We tested the significance of the observed difference in the incidence of gr/gr deletion or SFV absence between our infertile and control populations by means of Fisher’s exact test, using the program developed by Ø Langsrud ( Our null hypothesis was that incidence is the same in infertile and control populations. Given the exploratory nature of this study, all associations with p<0.05 are considered as significant, and worth further study. In this study, however, we have performed 11 tests of association with infertility: four DAZ+CDY1 gr/gr deletion types, loss of four SFV sites at DAZ and CDY1, loss of a CDY1-7750 SFV (a or b) with, and without, copy loss, and presence of a gr/gr deletion. Applying the Bonferroni correction for multiple testing (α = 0.05/number of tests performed), an α of 0.0045 is obtained. Thus, p<0.0045 is considered the true statistical significance for this study.


Screening for partial AZFc deletions

In order to investigate the incidence, extent, and impact on fertility of partial AZFc deletions in a large number of fertile and infertile individuals, we characterised the apparently intact Y chromosomes in five groups of men in four different ways: (i) quantification of five AZFc loci, including DAZ and CDY1, using quantitative PCR and FISH; (ii) detection of nucleotides (SFVs) that discriminate between members of the DAZ and CDY1 gene families; (iii) the specific detection of unique fragments flanking the DAZ1/2 gene pair at the u3 segment (proximal) and the P2/P1 palindrome junction (distal), corresponding, respectively, to sY1191/sY1192 and sY1291 used in previous studies16,28; and (iv) haplotyping with MSY binary polymorphisms. Some of these results, and a summary of the Y chromosome variants defined in this study, are presented in figs 1–3.

Figure 3

 Quantification of DAZ gene pairs in interphase nuclei by FISH, using the DAZ cosmid 18E8 as probe. Each spot corresponds to a DAZ gene pair. Representative G1 nuclei are shown, as well as nuclei considered to be at G2 on the basis of hybridisation pattern.

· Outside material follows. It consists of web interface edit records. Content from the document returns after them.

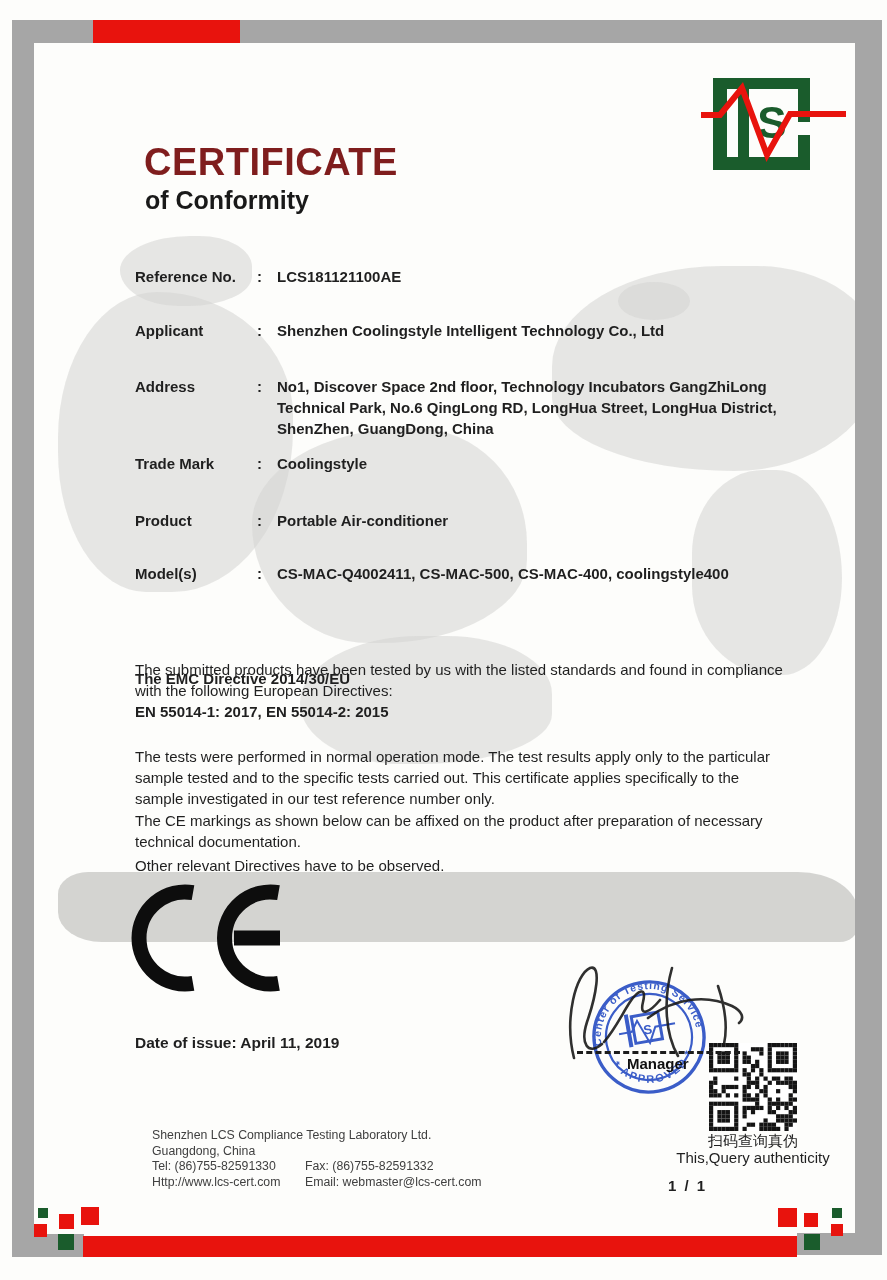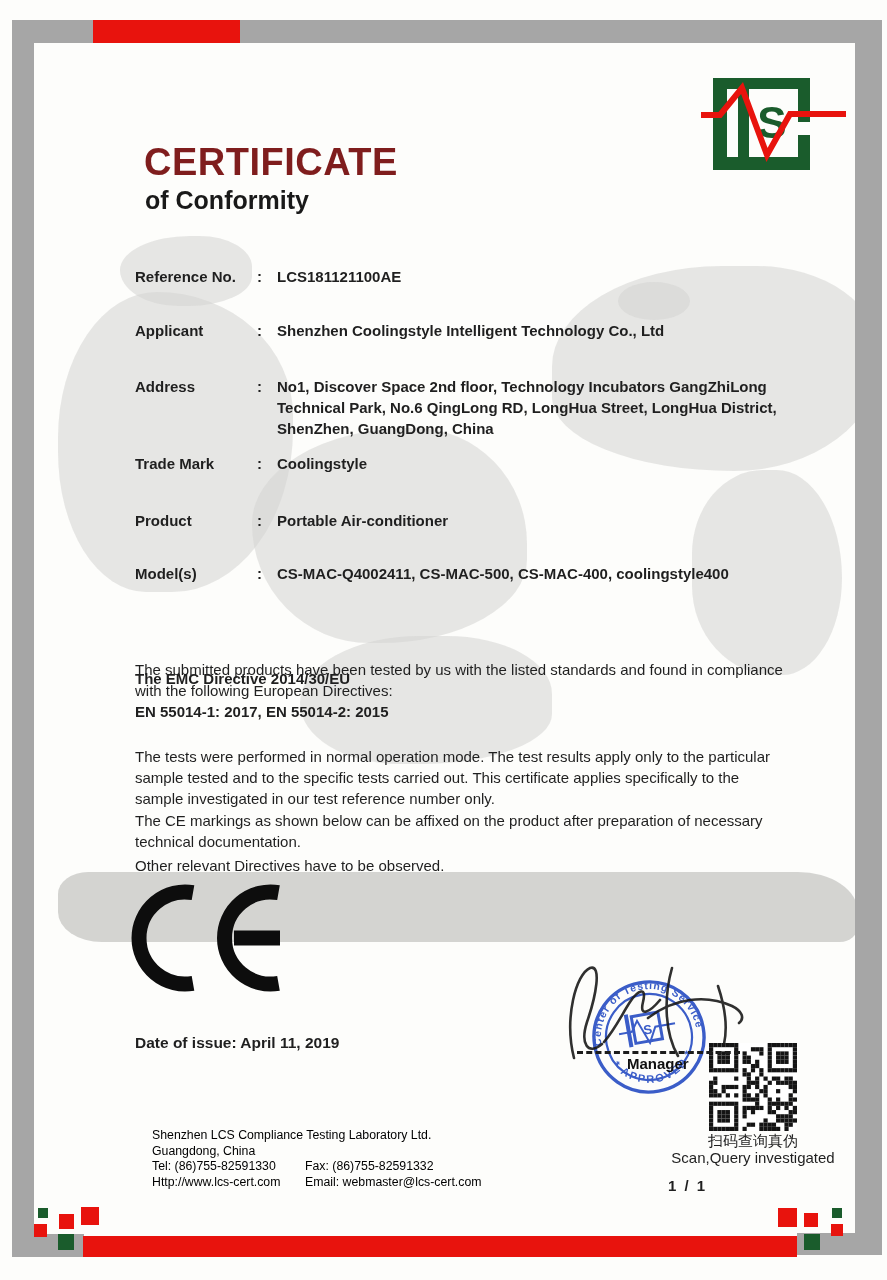--- a/index.html
+++ b/index.html
@@ -33,7 +33,7 @@
   .para{position:absolute;left:135px;width:650px;font-size:15px;line-height:21px;z-index:5;}
   .para.bold{font-weight:bold;}
   .date-line{left:135px;top:1034px;font-size:15.5px;font-weight:bold;z-index:5;}
-  .footer{left:152px;top:1128px;font-size:12.3px;line-height:15.6px;z-index:5;color:#000000;}
+  .footer{left:152px;top:1128px;font-size:12.3px;line-height:15.6px;z-index:5;color:#404040;}
   .footer .cols{display:flex;}
   .footer .c1{width:153px;}
   .page-num{left:668px;top:1177px;font-size:15px;font-weight:bold;letter-spacing:2px;z-index:5;}

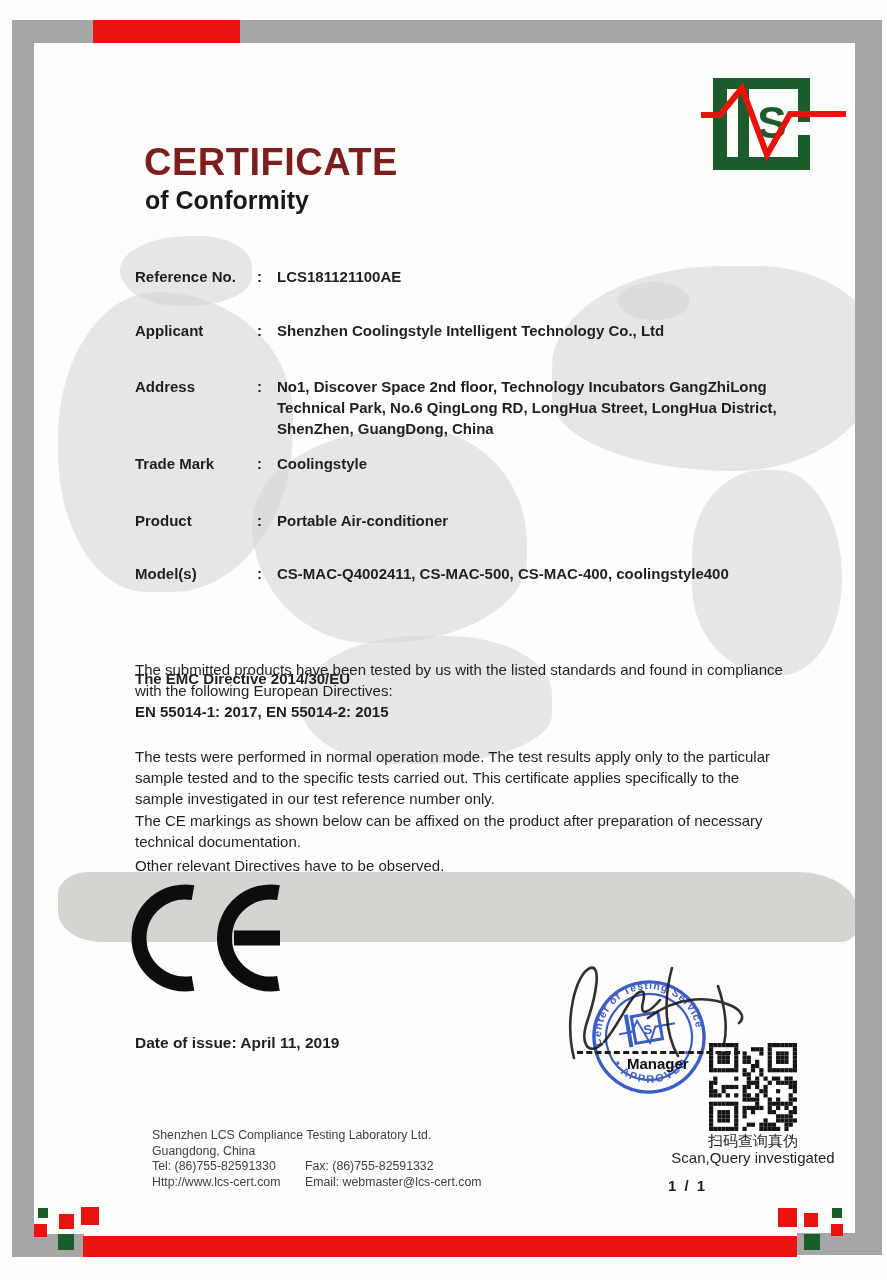--- a/index.html
+++ b/index.html
@@ -392,7 +392,7 @@
     </svg>
   <div class="abs qr-captions">
     <div>扫码查询真伪</div>
-    <div>Scan,Query investigated</div>
+    <div>This,Query authenticity</div>
   </div>
 
   <div class="abs footer">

Most partial AZFc deletions of DAZ or CDY1 are gr/gr deletions

This combination of tests was initially used to screen 487 men. All 487 men were screened with three quantitative tests: DAZvDAZL, CDY1-cds vCDY2, and Yp v Xq. This latter test controls for cases of 46,XY/45,X mosaicism. Some 18 men showed copy loss at both DAZ and CDY1, but not Yp. These men all showed SFV loss at both DAZ (sY587-[18]) and CDY1-7750 and were deleted for either one of the unique markers flanking the DAZ1/2 locus. We conclude that these 18 men carry partial AZFc deletions of the Y chromosome that correspond to the gr/gr deletions recently described.16

The original definition of the gr/gr deletion did not predict the deletion of the u3 segment.17 However a more recent study has shown that the Y chromosome of haplogroup Hg-N3 probably carries a gr/gr deletion.28 The deletion of u3 was explained in this case by invoking the existence of an inversion around DAZ1/2, mediated by recombination between elements b2 and b3. Our results confirm this finding and, moreover, show that u3 deletion is not limited to Hg-N3 but is found on other types of Y chromosome (fig 2). We conclude that deletion of either u3 or the P2/P1 junction, but not both, is diagnostic of gr/gr deletion.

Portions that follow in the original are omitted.